Les exploitations associant la production laitière et les grandes cultures se voient doublement pénalisées. - © Costie Pruilh

Dans les élevages spécialisés de plaine, le résultat courant avant impôt et cotisations sociales (RCAI) décroche en 2016 de 12 000 €/UMO exploitant. Cette baisse vient se cumuler à celle observée en 2015 (20 000 €/UMO). Au final, d’après les estimations de l’Institut de l’élevage, le RCAI de ces élevages spécialisés serait quasi nul avec 2 500 €/UMO. Un montant qui ne couvre même pas les cotisations sociales ! Il serait même négatif pour 41 % des 100 exploitations de l’échantillon. Des exploitations des réseaux d’élevages (Inosys), plus grandes que la moyenne et plutôt plus performantes : elles détiennent en moyenne 78 vaches laitières, 104 ha de SAU dont 77 ha de SFP, vendent 591 000 litres, pour 2,3 UMO dont 2 UMO exploitant.

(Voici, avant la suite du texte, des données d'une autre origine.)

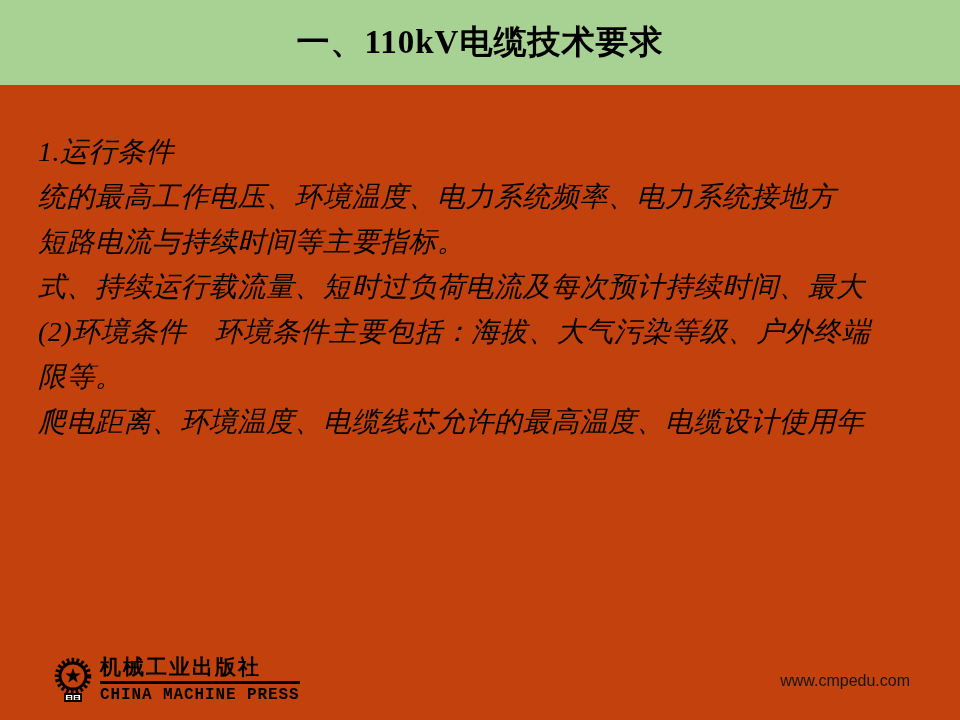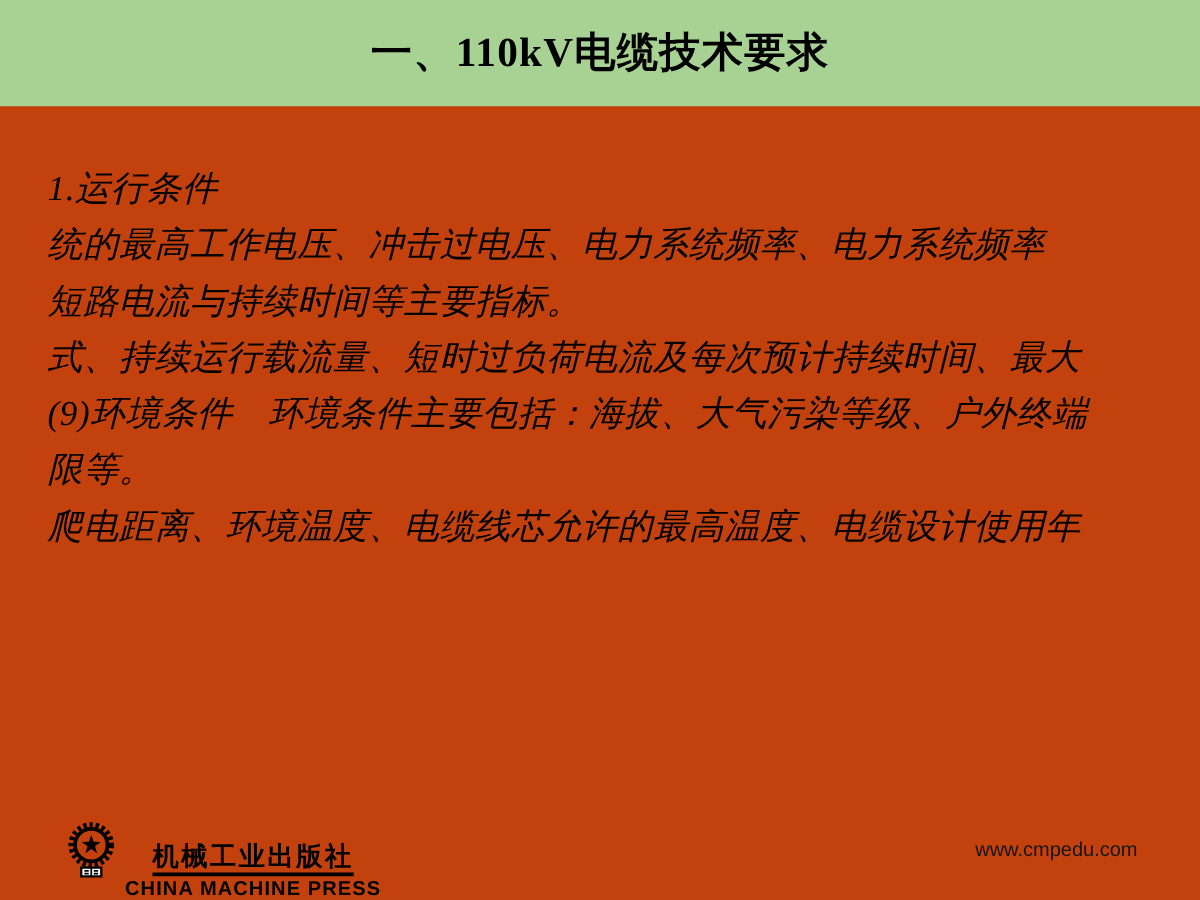"统的最高工作电压、冲击过电压、电力系统频率、电力系统频率" div.line { text: 冲击过电压、电力系统频率、电力系统频率 -> 环境温度、电力系统频率、电力系统接地方 }
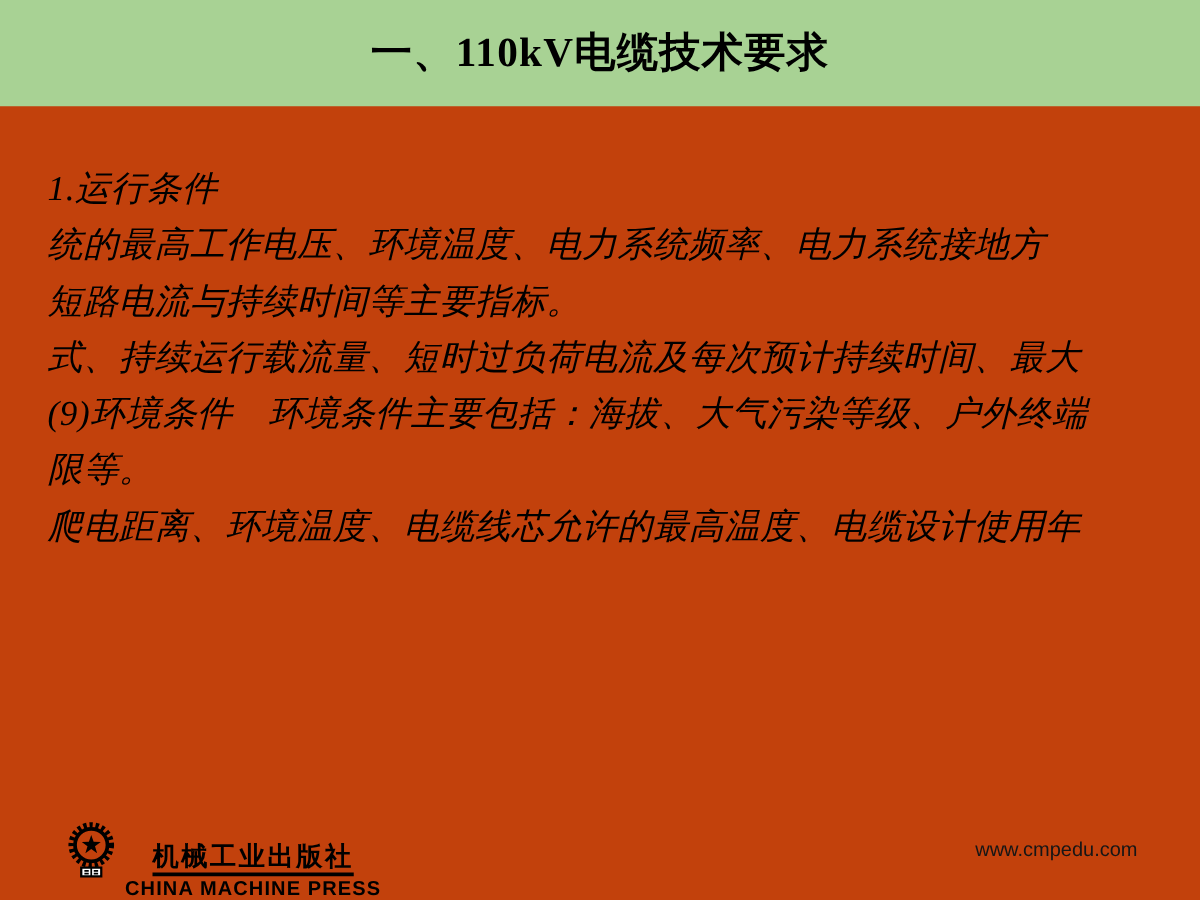"(9)环境条件 环境条件主要包括：海拔、大气污染等级、户外终端" div.line { text: 9 -> 2 }
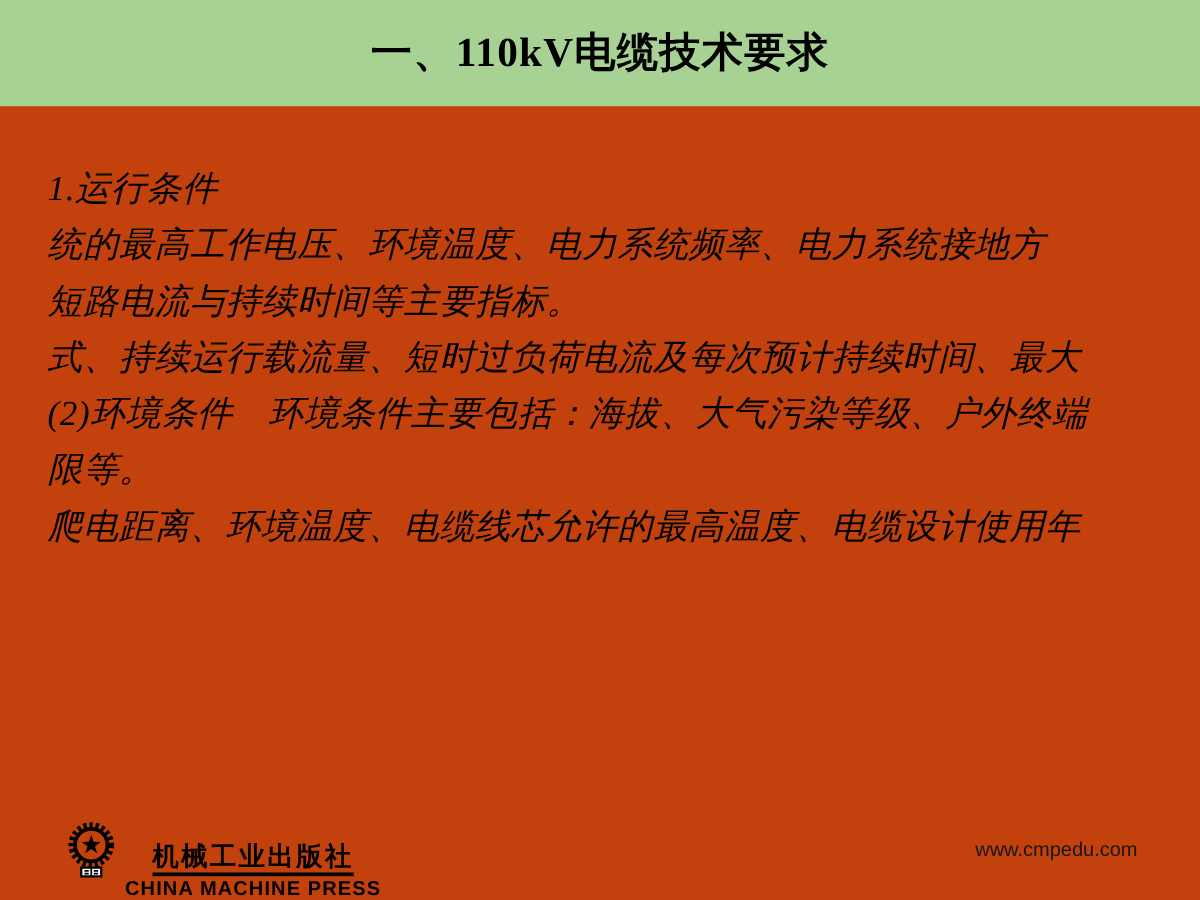"机械工业出版社" .logo-text { align-items: center -> none; font-family: Liberation Sans, sans-serif -> Liberation Mono, monospace; margin-top: 18px -> 1px }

La double peine pour les exploitations de polyculture-élevage laitier

"Les effets de trois baisses se cumulent : celle du prix du lait estimée à 26 €/1 000 litres en 2016 (1), celle du produit des cultures et celle des aides. Ni une légère baisse des charges, ni le plan de soutien à l’élevage (intégré pour un montant d’environ 2500 €) ne permettent de compenser les pertes de produits", analyse l’Institut de l’élevage. Ainsi, "les trésoreries déjà négatives en début d’année pour beaucoup se dégradent rapidement". Il souligne toutefois que « ces évolutions moyennes masquent comme toujours de fortes disparités. » Et précise que l’impact éventuel du déficit hydrique de fin d’été sur le rendement de maïs ensilage et la production d’automne des prairies dans certaines régions n’a pas été pris en compte dans ses prévisions.

Quant aux exploitations associant la production laitière et les grandes cultures, elles se voient doublement pénalisées. Sur un échantillon de 46 exploitations du réseau d’élevage, la baisse du RCAI pourrait atteindre 26 000 €/UMO exploitant pour devenir négatif (- 4 000 €/UMO).